(Beginning of RECORD EXCERPTS)

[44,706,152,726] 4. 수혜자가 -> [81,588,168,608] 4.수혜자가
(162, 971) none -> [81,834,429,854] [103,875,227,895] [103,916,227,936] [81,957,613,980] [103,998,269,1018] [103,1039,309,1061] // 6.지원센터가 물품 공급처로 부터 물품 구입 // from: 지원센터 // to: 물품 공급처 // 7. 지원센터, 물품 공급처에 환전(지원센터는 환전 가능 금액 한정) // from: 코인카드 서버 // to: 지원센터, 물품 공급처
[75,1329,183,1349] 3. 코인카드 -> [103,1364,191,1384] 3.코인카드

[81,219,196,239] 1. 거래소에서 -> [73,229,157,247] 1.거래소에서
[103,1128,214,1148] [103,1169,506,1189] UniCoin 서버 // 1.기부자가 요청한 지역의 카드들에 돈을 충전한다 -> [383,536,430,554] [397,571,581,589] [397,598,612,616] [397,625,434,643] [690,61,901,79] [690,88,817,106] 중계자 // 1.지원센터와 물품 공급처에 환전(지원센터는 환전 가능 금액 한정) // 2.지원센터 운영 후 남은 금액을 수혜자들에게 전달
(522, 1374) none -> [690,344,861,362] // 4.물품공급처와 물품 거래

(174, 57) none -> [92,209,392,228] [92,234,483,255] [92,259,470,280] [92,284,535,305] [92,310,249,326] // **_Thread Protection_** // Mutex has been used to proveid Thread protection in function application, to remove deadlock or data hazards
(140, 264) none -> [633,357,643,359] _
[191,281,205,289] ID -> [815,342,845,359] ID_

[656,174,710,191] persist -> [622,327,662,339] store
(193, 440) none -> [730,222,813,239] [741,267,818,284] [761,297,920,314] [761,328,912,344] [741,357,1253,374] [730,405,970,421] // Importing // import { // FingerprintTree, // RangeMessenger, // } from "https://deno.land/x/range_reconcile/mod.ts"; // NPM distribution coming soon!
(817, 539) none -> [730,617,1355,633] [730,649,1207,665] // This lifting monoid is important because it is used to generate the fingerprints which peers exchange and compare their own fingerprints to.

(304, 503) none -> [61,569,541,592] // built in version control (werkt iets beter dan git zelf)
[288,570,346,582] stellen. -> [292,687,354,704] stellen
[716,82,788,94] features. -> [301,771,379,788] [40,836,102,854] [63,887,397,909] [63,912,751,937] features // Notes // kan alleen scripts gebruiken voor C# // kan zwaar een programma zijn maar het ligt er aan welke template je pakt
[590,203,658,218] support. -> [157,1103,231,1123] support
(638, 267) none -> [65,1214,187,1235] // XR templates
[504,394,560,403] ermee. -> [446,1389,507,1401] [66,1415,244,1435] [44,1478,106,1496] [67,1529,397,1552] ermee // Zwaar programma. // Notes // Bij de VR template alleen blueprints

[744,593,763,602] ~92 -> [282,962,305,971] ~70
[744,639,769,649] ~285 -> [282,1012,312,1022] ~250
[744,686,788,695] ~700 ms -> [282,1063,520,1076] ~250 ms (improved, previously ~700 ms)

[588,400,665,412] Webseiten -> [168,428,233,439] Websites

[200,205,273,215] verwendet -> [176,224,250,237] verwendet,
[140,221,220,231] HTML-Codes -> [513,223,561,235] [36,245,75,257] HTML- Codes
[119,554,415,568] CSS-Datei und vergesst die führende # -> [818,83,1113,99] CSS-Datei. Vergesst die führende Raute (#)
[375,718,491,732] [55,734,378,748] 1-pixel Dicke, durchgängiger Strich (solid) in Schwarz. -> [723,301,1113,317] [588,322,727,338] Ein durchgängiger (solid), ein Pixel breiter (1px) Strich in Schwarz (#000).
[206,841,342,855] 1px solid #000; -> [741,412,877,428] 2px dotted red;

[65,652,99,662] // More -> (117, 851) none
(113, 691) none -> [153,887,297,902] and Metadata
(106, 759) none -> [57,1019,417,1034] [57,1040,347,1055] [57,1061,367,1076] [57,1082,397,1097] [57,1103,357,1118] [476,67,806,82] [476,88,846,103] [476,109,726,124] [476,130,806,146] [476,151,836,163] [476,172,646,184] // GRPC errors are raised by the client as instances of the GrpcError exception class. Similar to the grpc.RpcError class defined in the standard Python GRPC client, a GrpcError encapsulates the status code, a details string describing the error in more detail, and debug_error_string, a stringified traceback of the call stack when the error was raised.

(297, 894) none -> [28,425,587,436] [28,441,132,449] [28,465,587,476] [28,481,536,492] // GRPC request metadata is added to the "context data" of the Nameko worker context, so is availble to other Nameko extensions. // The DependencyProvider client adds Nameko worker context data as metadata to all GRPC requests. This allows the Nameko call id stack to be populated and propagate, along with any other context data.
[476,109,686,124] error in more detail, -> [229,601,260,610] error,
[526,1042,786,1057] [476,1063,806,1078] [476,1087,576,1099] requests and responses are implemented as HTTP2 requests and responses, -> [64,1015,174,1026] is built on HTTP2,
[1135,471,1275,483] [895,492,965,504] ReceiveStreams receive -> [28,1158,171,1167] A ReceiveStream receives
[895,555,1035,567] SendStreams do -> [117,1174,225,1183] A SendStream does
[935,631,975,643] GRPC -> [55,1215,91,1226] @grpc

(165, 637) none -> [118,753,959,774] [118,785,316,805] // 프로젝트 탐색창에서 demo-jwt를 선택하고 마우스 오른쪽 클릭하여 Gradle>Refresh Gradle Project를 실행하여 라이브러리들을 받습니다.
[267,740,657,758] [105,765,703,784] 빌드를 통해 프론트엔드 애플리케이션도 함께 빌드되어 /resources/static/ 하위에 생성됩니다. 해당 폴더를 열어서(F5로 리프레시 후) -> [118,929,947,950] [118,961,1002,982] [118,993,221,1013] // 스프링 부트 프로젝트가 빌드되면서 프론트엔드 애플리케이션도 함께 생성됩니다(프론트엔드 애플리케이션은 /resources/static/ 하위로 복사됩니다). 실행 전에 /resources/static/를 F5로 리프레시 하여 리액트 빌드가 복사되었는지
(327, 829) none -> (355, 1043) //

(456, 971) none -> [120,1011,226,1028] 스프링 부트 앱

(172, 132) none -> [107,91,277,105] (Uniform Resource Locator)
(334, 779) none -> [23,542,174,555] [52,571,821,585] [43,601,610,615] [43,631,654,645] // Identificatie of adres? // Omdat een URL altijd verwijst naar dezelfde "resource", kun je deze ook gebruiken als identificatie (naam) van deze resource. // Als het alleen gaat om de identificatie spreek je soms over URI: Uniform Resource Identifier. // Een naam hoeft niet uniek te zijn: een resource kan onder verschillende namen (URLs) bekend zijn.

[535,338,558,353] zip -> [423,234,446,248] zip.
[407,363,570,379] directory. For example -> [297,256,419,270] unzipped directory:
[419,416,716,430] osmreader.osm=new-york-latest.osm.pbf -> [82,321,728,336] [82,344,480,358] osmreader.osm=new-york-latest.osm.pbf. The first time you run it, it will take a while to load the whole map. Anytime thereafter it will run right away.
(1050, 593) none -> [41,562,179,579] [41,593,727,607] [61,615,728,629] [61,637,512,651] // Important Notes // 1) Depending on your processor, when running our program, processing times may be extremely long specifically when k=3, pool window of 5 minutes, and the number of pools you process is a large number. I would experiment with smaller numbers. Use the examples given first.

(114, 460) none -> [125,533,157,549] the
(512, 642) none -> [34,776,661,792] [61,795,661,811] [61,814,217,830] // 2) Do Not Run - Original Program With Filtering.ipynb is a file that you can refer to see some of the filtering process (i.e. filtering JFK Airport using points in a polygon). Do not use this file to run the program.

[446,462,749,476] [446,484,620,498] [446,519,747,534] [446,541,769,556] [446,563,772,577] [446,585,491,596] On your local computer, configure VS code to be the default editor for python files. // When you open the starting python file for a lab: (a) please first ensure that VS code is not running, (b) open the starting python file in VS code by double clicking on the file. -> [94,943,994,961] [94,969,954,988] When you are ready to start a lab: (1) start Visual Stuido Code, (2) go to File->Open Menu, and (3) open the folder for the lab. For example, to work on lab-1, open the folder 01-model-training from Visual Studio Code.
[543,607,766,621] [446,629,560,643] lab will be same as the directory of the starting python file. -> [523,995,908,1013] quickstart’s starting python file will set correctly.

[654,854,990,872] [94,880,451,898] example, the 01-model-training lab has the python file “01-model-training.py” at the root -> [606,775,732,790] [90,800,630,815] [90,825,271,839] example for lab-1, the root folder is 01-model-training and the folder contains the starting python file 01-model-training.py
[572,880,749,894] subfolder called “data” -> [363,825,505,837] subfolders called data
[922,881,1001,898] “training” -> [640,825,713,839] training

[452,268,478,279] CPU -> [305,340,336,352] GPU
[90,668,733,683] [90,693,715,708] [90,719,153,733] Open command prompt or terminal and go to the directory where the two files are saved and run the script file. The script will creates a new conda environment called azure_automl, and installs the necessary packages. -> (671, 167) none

(End of RECORD EXCERPTS)

**PROBLEM DETAILS**
The answer should consist of every line above in which "zijn" appears.

**RESPONSE TO THE EXERCISE**
[716,82,788,94] features. -> [301,771,379,788] [40,836,102,854] [63,887,397,909] [63,912,751,937] features // Notes // kan alleen scripts gebruiken voor C# // kan zwaar een programma zijn maar het ligt er aan welke template je pakt
(334, 779) none -> [23,542,174,555] [52,571,821,585] [43,601,610,615] [43,631,654,645] // Identificatie of adres? // Omdat een URL altijd verwijst naar dezelfde "resource", kun je deze ook gebruiken als identificatie (naam) van deze resource. // Als het alleen gaat om de identificatie spreek je soms over URI: Uniform Resource Identifier. // Een naam hoeft niet uniek te zijn: een resource kan onder verschillende namen (URLs) bekend zijn.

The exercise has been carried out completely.